WHAT NEEDS TO BE DONE
Using the entries that follow, write out the line containing "-84,22 +84,22 @@", the line containing "position:absolute;left:70px;top:9px;right:4px;", and every line between them, exactly and nothing else.

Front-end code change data
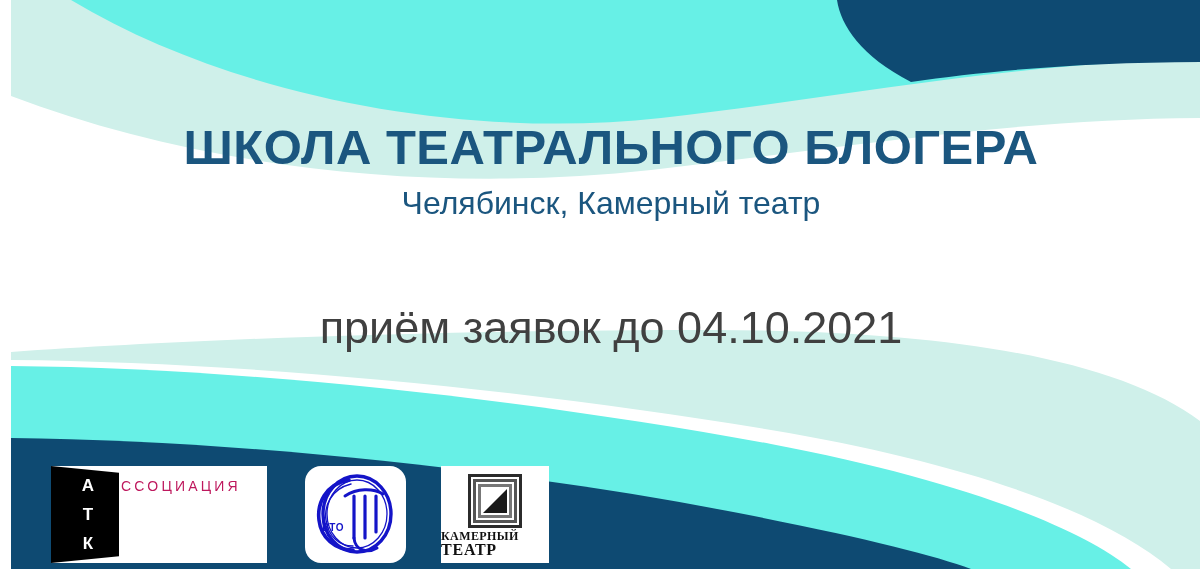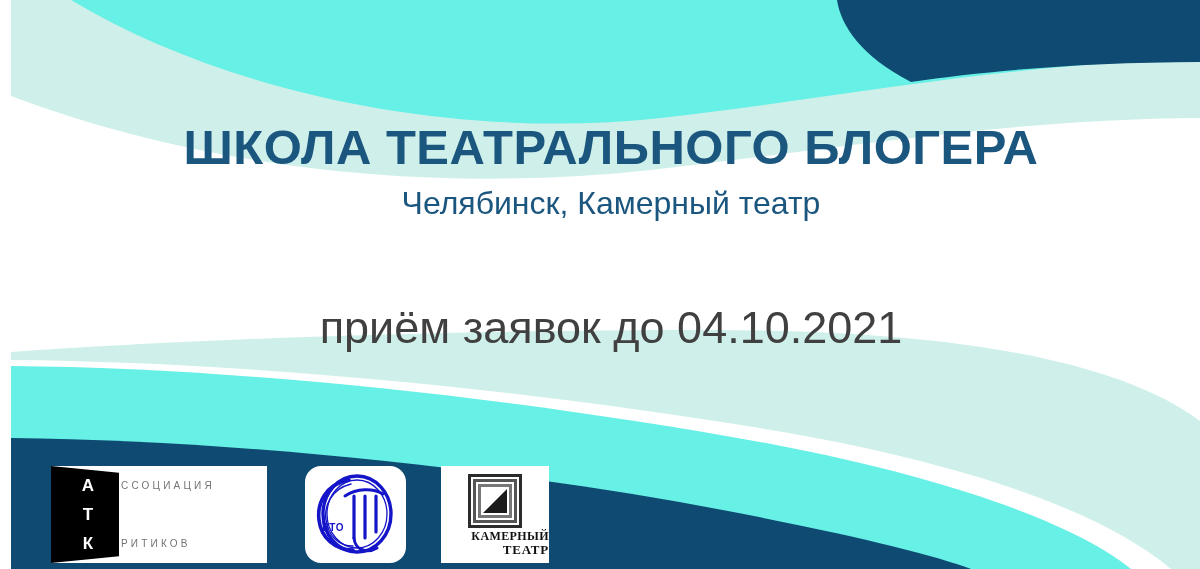--- a/index.html
+++ b/index.html
@@ -84,22 +84,22 @@
     color:#ffffff;
     font-family:"Liberation Sans", sans-serif;
     font-size:17px;font-weight:bold;
     text-align:center;
   }
   .atk-letters span{display:block;line-height:22px;}
   .atk-words{
     position:absolute;left:70px;top:9px;right:4px;
     height:80px;
     display:flex;flex-direction:column;justify-content:space-between;
-    color:#737373;
-    font-size:10px;font-weight:500;
+    color:#be185d;
+    font-size:14px;font-weight:500;
     letter-spacing:3.2px;
     text-align:left;
     white-space:nowrap;
   }
   .atk-words span{display:block;line-height:22px;}
 
   
   .std-wrap{position:relative;width:100%;height:100%;}
   .vto-label{
     position:absolute;
@@ -112,28 +112,28 @@
 
   
   .kam-wrap{position:relative;width:100%;height:100%;}
   .kam-frame{
     position:absolute;
     left:27px; top:8px; width:54px; height:54px;
   }
   .kam-text{
     position:absolute;
     left:0; top:64px; width:108px;
-    text-align:right;
+    text-align:left;
     color:#111111;
     font-family:"Liberation Serif", serif;
     font-weight:bold;
     line-height:13px;
   }
   .kam-text .l1{display:block;font-size:12px;letter-spacing:0.4px;}
-  .kam-text .l2{display:block;font-size:13px;letter-spacing:0.8px;}
+  .kam-text .l2{display:block;font-size:16px;letter-spacing:0.8px;}
 </style>
 </head>
 <body>
 
 <div id="poster">
 
   <svg class="deco" viewBox="0 0 1200 569" width="1200" height="569" preserveAspectRatio="none">
 
     <path fill="#CFF0EA" d="M0,0 L1200,0 L1200,118 C1000,118 820,150 640,170 C420,194 190,168 0,96 Z"></path>
 
@@ -159,21 +159,20 @@
     <div class="logo-box" id="logo-atk">
       <div class="atk-wrap">
         <div class="atk-curtain"></div>
         <div class="atk-letters">
           <span>А</span>
           <span>Т</span>
           <span>К</span>
         </div>
         <div class="atk-words">
           <span>ССОЦИАЦИЯ</span>
-          <span>РИТИКОВ</span>
         </div>
       </div>
     </div>
 
     <div class="logo-box" id="logo-std">
       <div class="std-wrap">
         <svg viewBox="0 0 101 97" width="101" height="97">
           <g fill="none" stroke="#1414C8">
 
             <ellipse cx="52" cy="48" rx="34" ry="38" stroke-width="3.4"></ellipse>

ANSWER TO THIS TASK
@@ -84,22 +84,22 @@
     color:#ffffff;
     font-family:"Liberation Sans", sans-serif;
     font-size:17px;font-weight:bold;
     text-align:center;
   }
   .atk-letters span{display:block;line-height:22px;}
   .atk-words{
     position:absolute;left:70px;top:9px;right:4px;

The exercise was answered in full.